# *** SHIRT TIME AGAIN -Final round - part2 ***



## Jim (Jul 31, 2009)

I think it is time to see if we can put another order in again. This will be the *LAST* time we use this design, so get this *rare masterpiece* :LOL2: while you can. After this, I will retire the design and we will start work on the next one. All we need is 50 to make an order. If we get semi close to 50 I will buy the rest and sit on them like last time. I did manage to sell them all. The advantage to pre-order is that you can get any color and size you want.

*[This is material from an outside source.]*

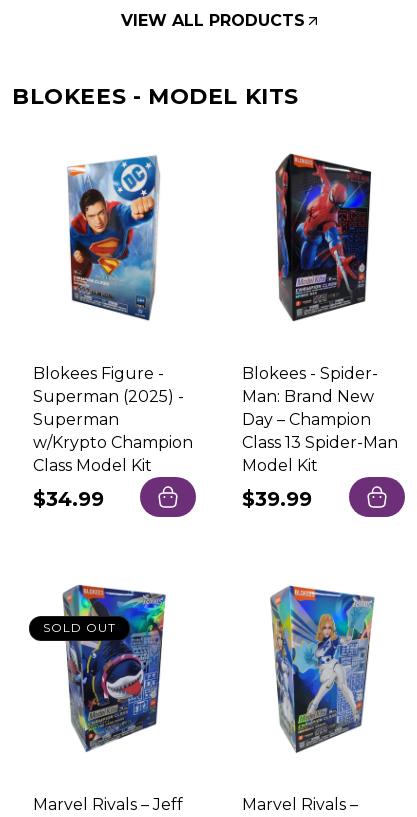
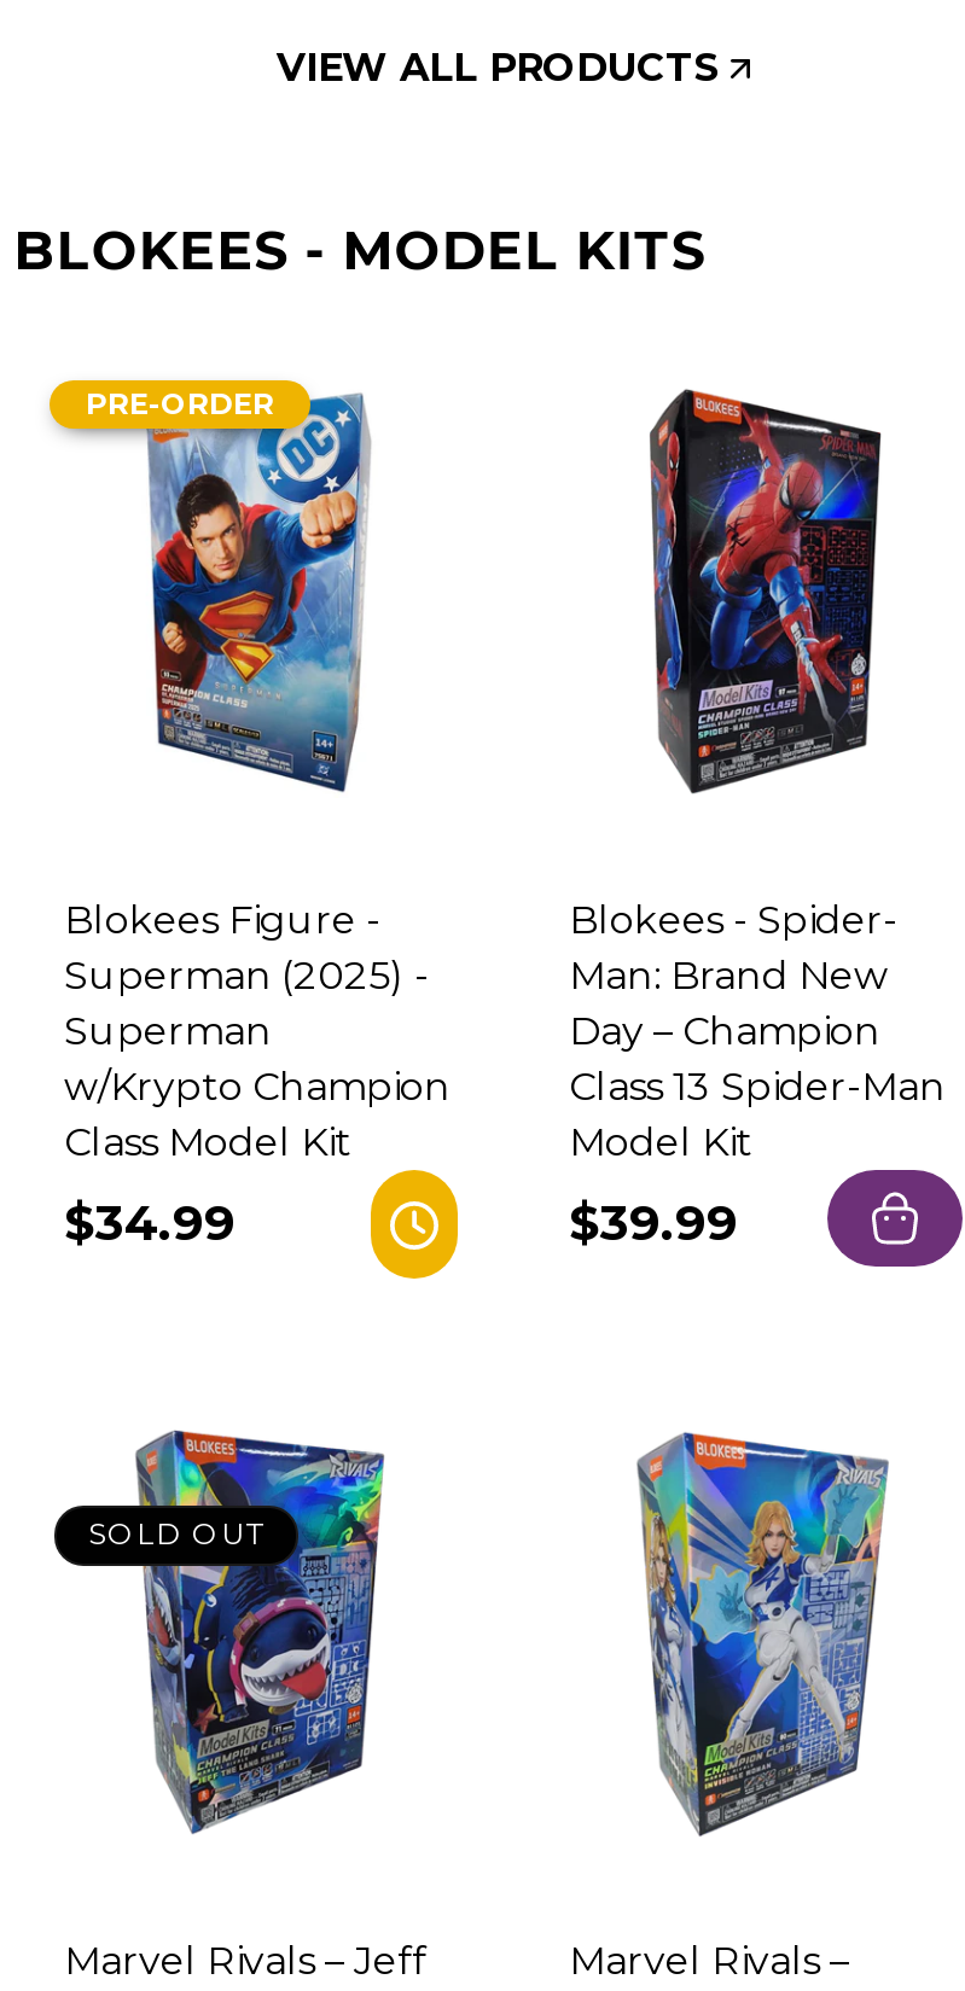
none -> [86,386,274,422] PRE-ORDER
[139,476,197,522] [image] -> [322,1168,460,1281] [image]

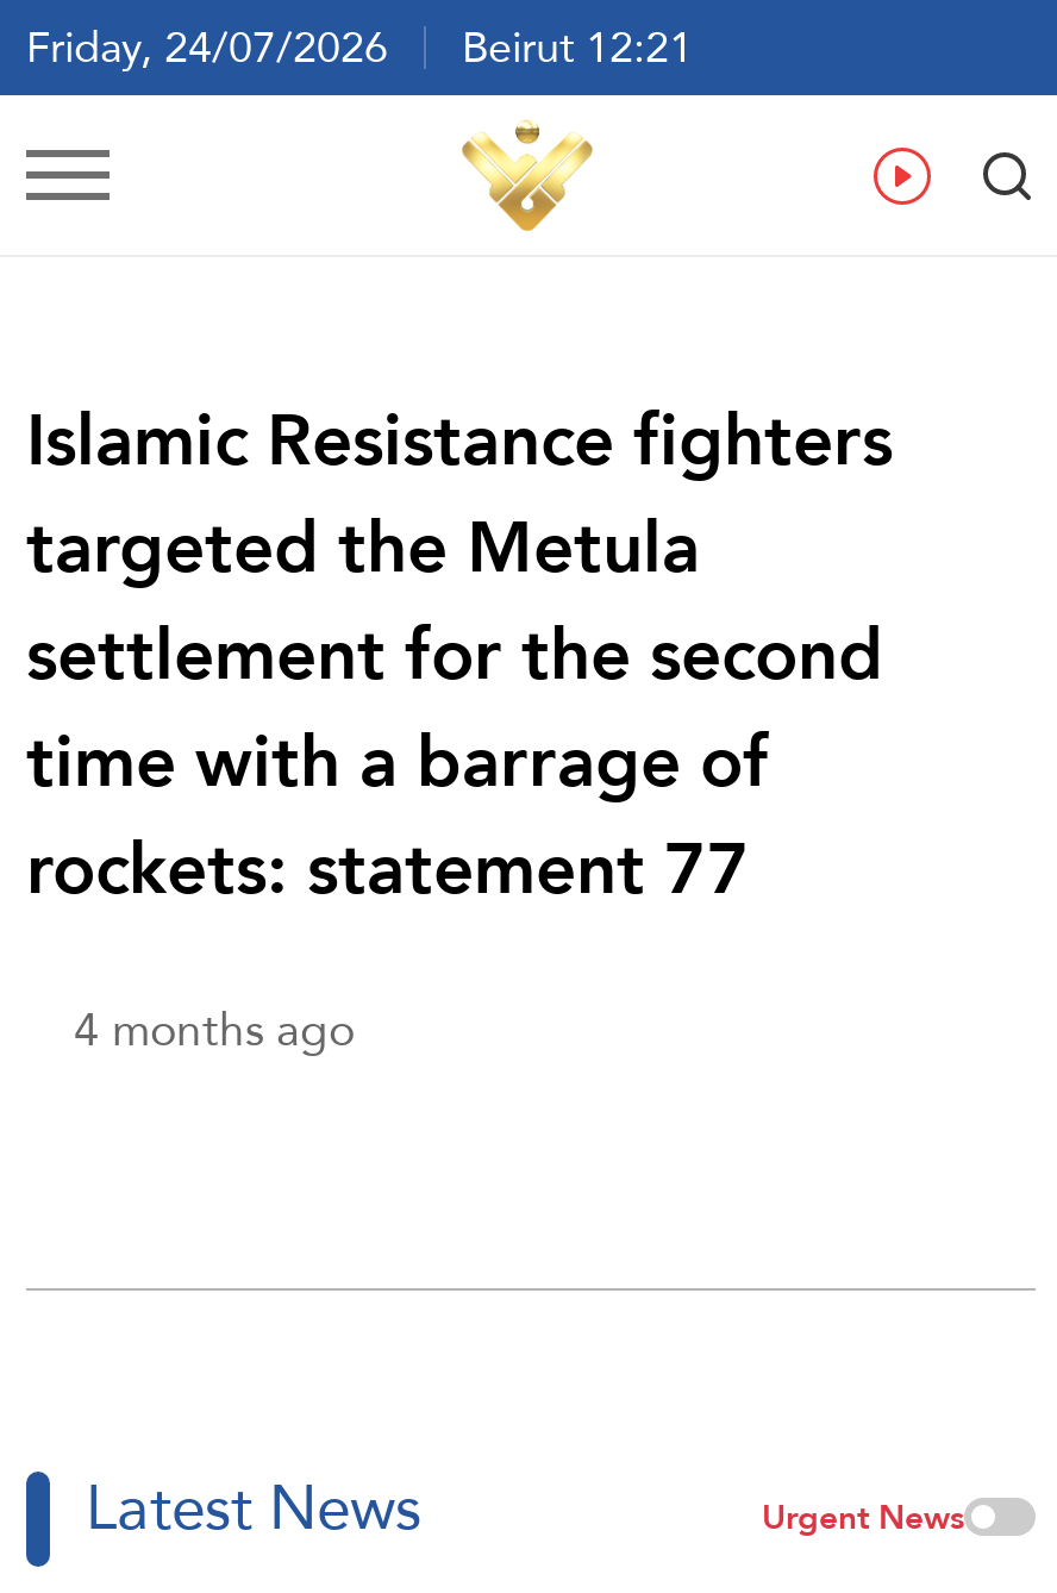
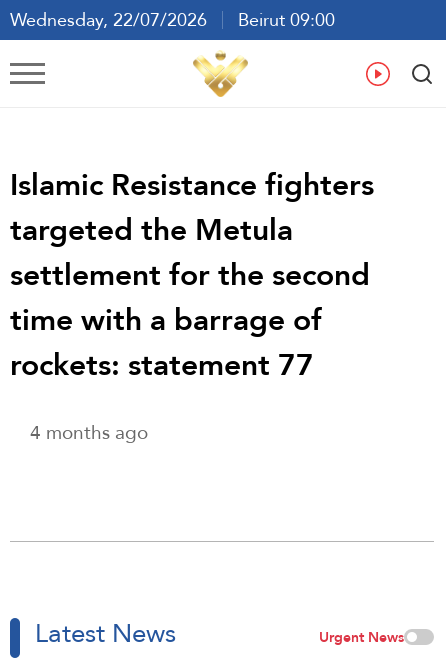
[26,7,693,86] Friday, 24/07/2026 Beirut 12:21 -> [10,3,335,36] Wednesday, 22/07/2026 Beirut 09:00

The print is white, the shirt color is your choice. Click on the link of the garment that interests you, and then choose a color and then PM me with what you want. No money needs to be sent until we have enough for an order. Please don't say you will take one and then disappear.

*Tshirts*
The shirts are going to be ANVIL brand 976
100% preshrunk
short sleeve 
6.1 OZ. heavyweight TeeS-2X, 3X, 4X

Link for the t-shirt: Anvil 976
Womans : 978

*TankTops*
Tank Tops are going to be Anvil 215
6.1 OZ HEAVYWEIGHT TANK TOP

* Pre-shrunk heavyweight 6.1 oz 100% cotton
* Bound-on self trim around neck and armhole
* Double-needle bottom hem 

S-2X
Link for the Tank: Anvil 215 Tank

*Sweatshirts*

*Hanes F260 Crew*

* Outside, it's cotton-rich for breathable comfort.
* Inside, it's pure plush cotton for soothing softness.
* Cozy stretch ribbing trims cuffs and relaxed hem.
* Two-needle topstitching reinforces all the right places.
* 30-1/2 inches long.

* Light Steel: 85% Cotton/15% Polyester; Charcoal Heather: 65% Cotton/35% Polyester; Remaining Colors: 90% Cotton/10% Polyester

Link for Crew: Hanes F260

*Hanes HF170 Hoodie*

* Roomy pouch pocket keeps hands warm and keys convenient.
* Ribbed cuffs and relaxed waistband stretch for shape-keeping fit.
* Two-needle stitching reinforces all the right places.
* 30-1/2 inches long.
* Also available for kids.

* Light Steel: 85% Cotton/15% Polyester; Charcoal Heather: 65% Cotton/35% Polyester; Remaining Colors: 90% Cotton/10% Polyester

Link for Hoodie: Hanes HF 170 Hoodie



*Champion Crew S1049*

Count on this Champion sweatshirt for rugged, lasting wear. It's specially engineered to resist vertical shrinkage. So, the length stays true to size, even after many launderings.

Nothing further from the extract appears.